FNa. Mr. Daniel is a partner in the intellectual property and technology law department at New York's Kramer, Levin, Naftalis & Frankel, where he specializes in intellectual property and antitrust law. He is on the board of directors of the New York Intellectual Property Law Association and is a former chairman of the association's Antitrust, Inequitable Conduct and Misuse Committee.

fiveyes 10-25-2003 09:07 AM

You bring up a valid point there, especially regarding Acacia which has filed suit for exactly that against the companies that (have) prevailed (to date) against the V-Chip infringement claims. However, I'm certain the defense group and FightThePatent are aware of this possibility and are prepared to deal with it when it finally may become an issue.

Patent litigation is a long, drawnout process that is complex and expensive. There are a number of different strategies that are available to fight claims of infringement, each of them with their own advantages and risks. The advantage of pooling resources by a group of defendents is obvious. The risk is later to be found that they did so unfairly.

LadyMischief 10-25-2003 09:07 AM

Excellent article, Serge:)

fiveyes 10-25-2003 09:16 AM

Quote:

Originally posted by Serge_Oprano
maybe I am...
No maybe about this one, you are definitely wrong. With patents, prosecution has nothing to do with enforcement actions.

Serge_Oprano 10-25-2003 09:24 AM

Quote:

Originally posted by fiveyes

No maybe about this one, you are definitely wrong.

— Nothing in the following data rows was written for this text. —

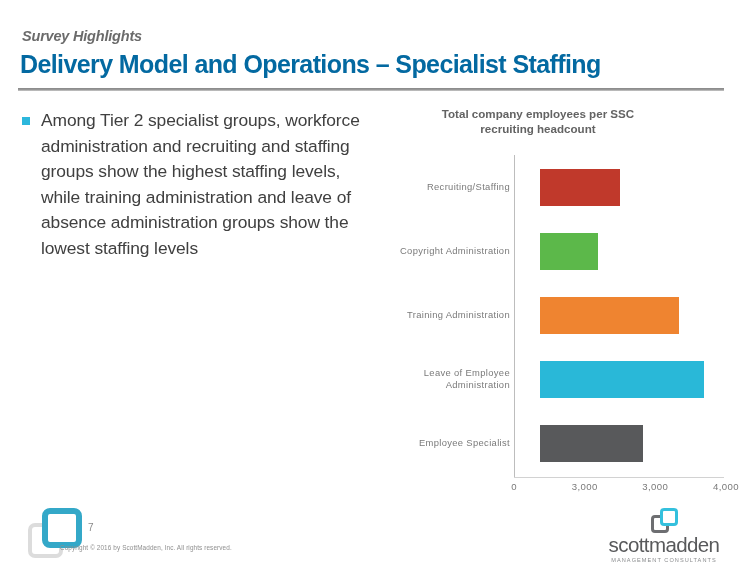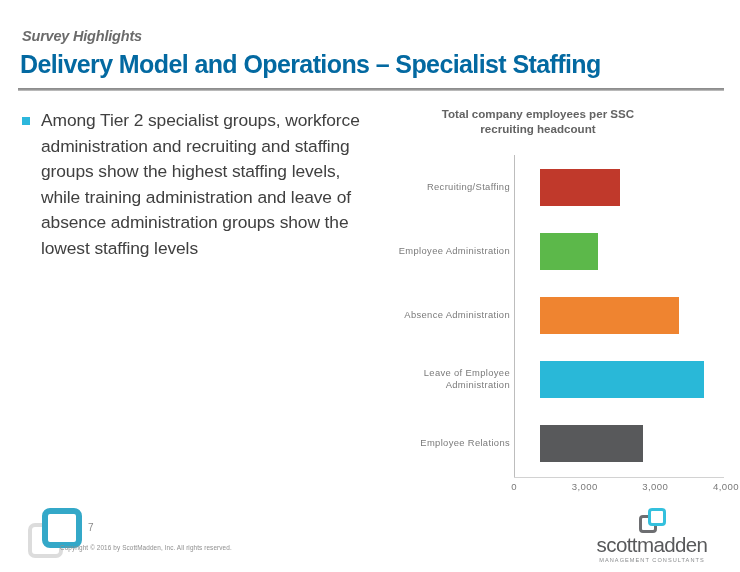--- a/index.html
+++ b/index.html
@@ -210,21 +210,21 @@
     position: absolute;
     left: 60px;
     top: 544px;
     font-size: 6.4px;
     color: #8f8f8f;
     letter-spacing: 0.1px;
     white-space: nowrap;
   }
   #brand-logo {
     position: absolute;
-    left: 588px;
+    left: 600px;
     top: 508px;
     width: 128px;
     height: 58px;
     text-align: center;
   }
   #brand-mark {
     position: relative;
     width: 26px;
     height: 24px;
     margin: 0 auto 2px auto;
@@ -291,49 +291,49 @@
       <div class="cat-label">
         <span>Recruiting/Staffing</span>
       </div>
       <div class="bar-track">
         <div class="bar" style="width: 79.5px; background: rgb(192, 57, 43);"></div>
       </div>
     </div>
 
     <div class="cat-row" style="top:64px;">
       <div class="cat-label">
-        <span>Employee Administration</span>
+        <span>Copyright Administration</span>
       </div>
       <div class="bar-track">
         <div class="bar" style="width: 58.4178px; background: rgb(92, 184, 74);"></div>
       </div>
     </div>
 
     <div class="cat-row" style="top:128px;">
       <div class="cat-label">
-        <span>Absence Administration</span>
+        <span>Training Administration</span>
       </div>
       <div class="bar-track">
         <div class="bar" style="width: 138.978px; background: rgb(239, 132, 48);"></div>
       </div>
     </div>
 
     <div class="cat-row" style="top:192px;">
       <div class="cat-label">
         <span>Leave of Employee</span><br>
         <span>Administration</span>
       </div>
       <div class="bar-track">
         <div class="bar" style="width: 163.711px; background: rgb(41, 184, 216);"></div>
       </div>
     </div>
 
     <div class="cat-row" style="top:256px;">
       <div class="cat-label">
-        <span>Employee Relations</span>
+        <span>Employee Specialist</span>
       </div>
       <div class="bar-track">
         <div class="bar" style="width: 103.056px; background: rgb(88, 89, 91);"></div>
       </div>
     </div>
 
     <div id="axis-line-y"></div>
     <div id="axis-line-x"></div>
     <div id="x-ticks">
         <span class="x-tick" style="left: 0px;">0</span>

With patents, prosecution has nothing to do with enforcement actions.

from my last post on Oprano:

well,
I am not a lawyer and upon futher thinking,
I have decided to take myself out of the entire Acacia discussion.

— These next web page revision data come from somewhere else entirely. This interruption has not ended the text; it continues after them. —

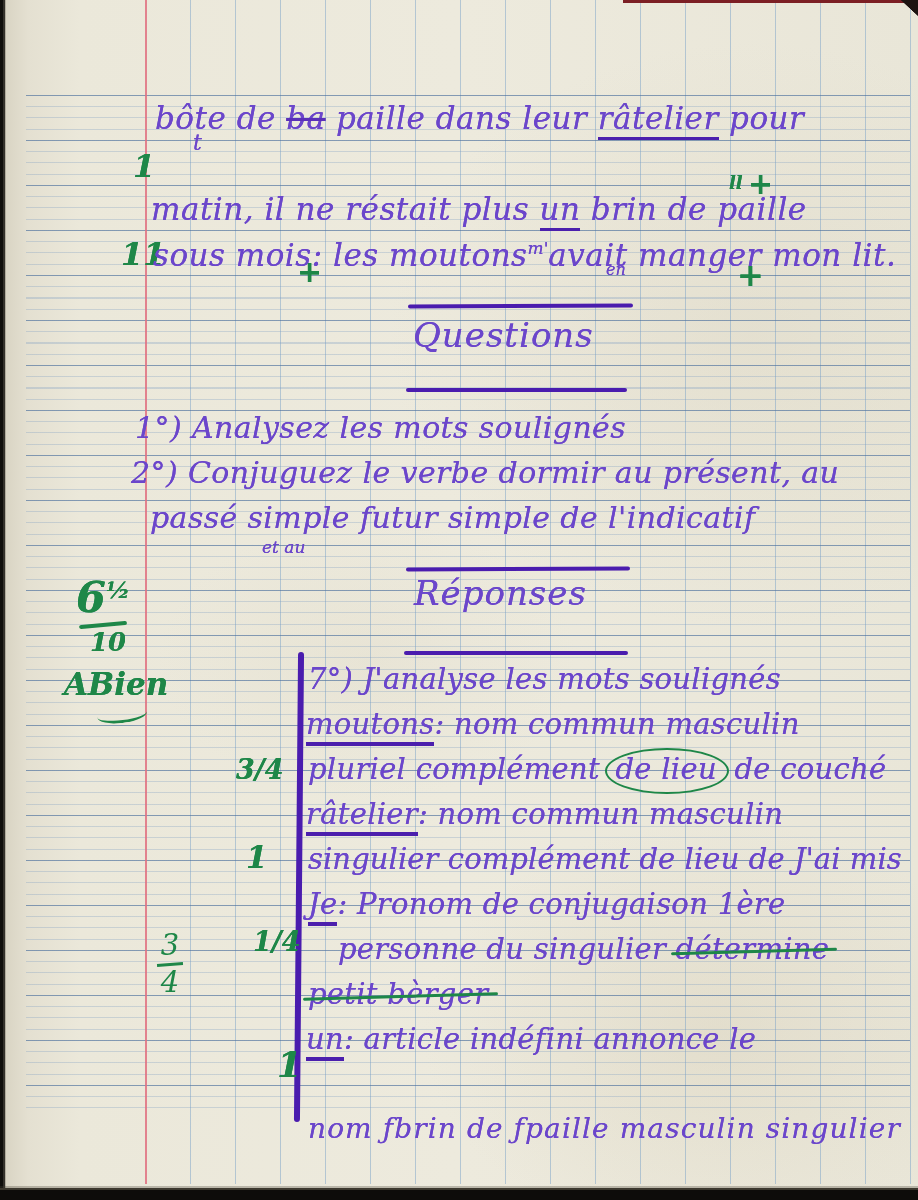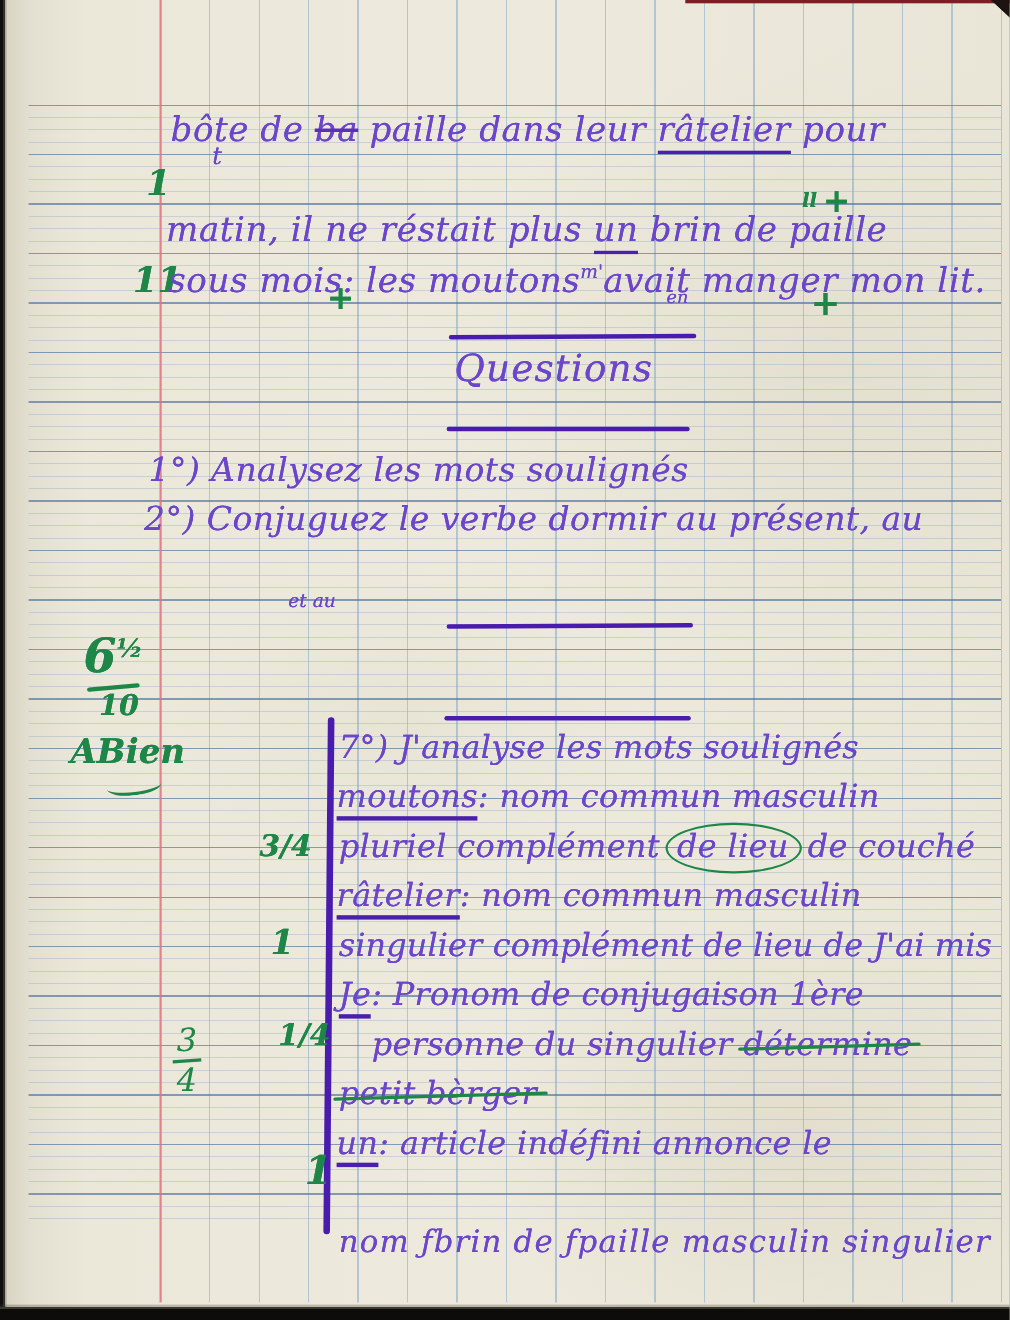--- a/index.html
+++ b/index.html
@@ -93,23 +93,27 @@
   <div class="hw" style="left:606px;top:262px;font-size:16px;">en</div>
   <div class="hw green gbold" style="left:297px;top:256px;font-size:30px;">+</div>
   <div class="hw green gbold" style="left:737px;top:259px;font-size:32px;">+</div>
 
   <div class="rule" style="left:408px;top:304px;width:225px;transform:rotate(-.3deg);"></div>
   <div class="hw head" style="left:413px;top:318px;">Questions</div>
   <div class="rule" style="left:406px;top:388px;width:221px;"></div>
 
   <div class="hw qst" style="left:135px;top:412px;">1°) Analysez les mots soulignés</div>
   <div class="hw qst" style="left:131px;top:457px;">2°) Conjuguez le verbe dormir au présent, au</div>
+  <div class="hw qst" style="left:150px;top:502px;">
+    <span>passé simple</span><span style="margin-left:10px;">futur simple de l'indicatif</span>
+  </div>
   <div class="hw" style="left:262px;top:539px;font-size:17px;">et au</div>
 
   <div class="rule" style="left:406px;top:567px;width:224px;transform:rotate(-.3deg);"></div>
+  <div class="hw head" style="left:414px;top:576px;">Réponses</div>
   <div class="rule" style="left:404px;top:651px;width:224px;"></div>
 
   <div class="hw green gbold" style="left:76px;top:575px;font-size:43px;">
     <span>6</span><span class="halffrac">½</span>
   </div>
   <div class="gradebar"></div>
   <div class="hw green gbold" style="left:90px;top:629px;font-size:26px;">10</div>
   <div class="hw green gbold" style="left:64px;top:668px;font-size:31px;">ABien</div>
   <div class="swoosh"></div>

I don't wanna a bunch of GFY morons benefit from it in any shape and form...
http://www.gofuckyourself.com/showth...hreadid=189866

I seem to dislike MORONS much more than Acacia....


fiveyes,
I gotta read what I posted to either argue with you or agree with you and Saturday time is at the premium,
especially after I lost all interest in the matter...

corvette 10-25-2003 09:25 AM

good post serge

learned a new word

Kevin2 10-25-2003 09:32 AM

Serge thank you for all your research and very interesting info it is greatly appreciated :thumbsup

fiveyes 10-25-2003 09:34 AM

Quote:

Originally posted by Serge_Oprano


from my last post on Oprano:

well,
I am not a lawyer and upon futher thinking,
I have decided to take myself out of the entire Acacia discussion.

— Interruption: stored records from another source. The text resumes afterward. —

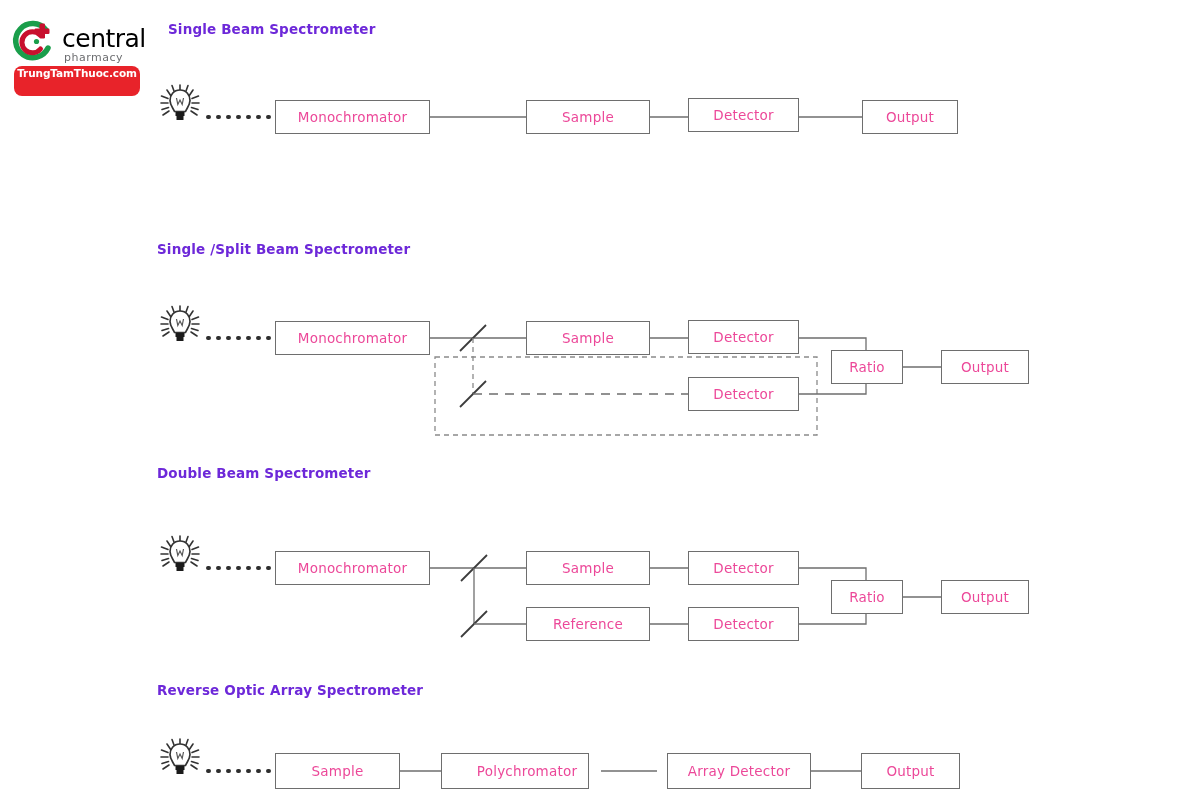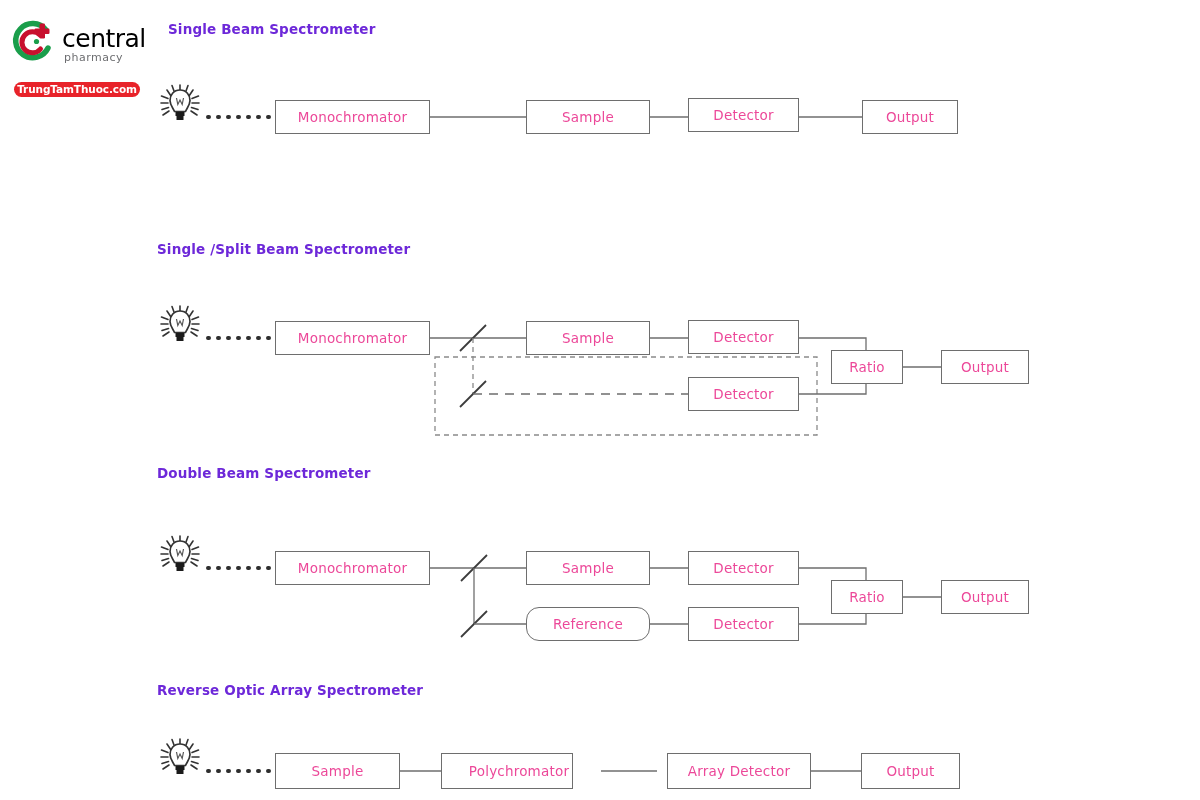--- a/index.html
+++ b/index.html
@@ -38,30 +38,29 @@
     top: 33px;
     font-size: 11px;
     color: #6d6e71;
     letter-spacing: 0.5px;
   }
   #logo .logo-banner {
     position: absolute;
     left: 8px;
     top: 48px;
     width: 126px;
-    height: 15px;
+    height: 30px;
     background: #e8232a;
     border-radius: 8px;
     color: #ffffff;
     font-size: 10.5px;
     font-weight: bold;
     text-align: center;
     line-height: 15px;
     letter-spacing: -0.1px;
-    margin-top: 16px;
   }
 
   
   .section-title {
     position: absolute;
     font-size: 13.5px;
     font-weight: bold;
     color: #6d28d9;
     letter-spacing: 0.15px;
     white-space: nowrap;
@@ -199,22 +198,22 @@
 
 <div class="node" style="left:275px; top:321px; width:155px; height:34px;">Monochromator</div>
 <div class="node" style="left:526px; top:321px; width:124px; height:34px;">Sample</div>
 <div class="node" style="left:688px; top:320px; width:111px; height:34px;">Detector</div>
 <div class="node" style="left:688px; top:377px; width:111px; height:34px;">Detector</div>
 <div class="node" style="left:831px; top:350px; width:72px; height:34px;">Ratio</div>
 <div class="node" style="left:941px; top:350px; width:88px; height:34px;">Output</div>
 
 <div class="node" style="left:275px; top:551px; width:155px; height:34px;">Monochromator</div>
 <div class="node" style="left:526px; top:551px; width:124px; height:34px;">Sample</div>
-<div class="node" style="left:526px; top:607px; width:124px; height:34px;border-radius:13px;">Reference</div>
+<div class="node" style="left:526px; top:607px; width:124px; height:34px;">Reference</div>
 <div class="node" style="left:688px; top:551px; width:111px; height:34px;">Detector</div>
 <div class="node" style="left:688px; top:607px; width:111px; height:34px;">Detector</div>
 <div class="node" style="left:831px; top:580px; width:72px; height:34px;">Ratio</div>
 <div class="node" style="left:941px; top:580px; width:88px; height:34px;">Output</div>
 
 <div class="node" style="left:275px; top:753px; width:125px; height:36px;">Sample</div>
-<div class="node" style="left:441px; top:753px; width:132px; height:36px;padding-left:24px;">Polychromator</div>
+<div class="node" style="left:441px; top:753px; width:148px; height:36px;padding-left:24px;">Polychromator</div>
 <div class="node" style="left:667px; top:753px; width:144px; height:36px;">Array Detector</div>
 <div class="node" style="left:861px; top:753px; width:99px; height:36px;">Output</div>
 
 </body></html>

I don't wanna a bunch of GFY morons benefit from it in any shape and form...
http://www.gofuckyourself.com/showth...hreadid=189866

I seem to dislike MORONS much more than Acacia....


fiveyes,
I gotta read what I posted to either argue with you or agree with you and Saturday time is at the premium,
especially after I lost all interest in the matter...

No problem, I just went by your word in the first posting of this thread. No harm, no foul.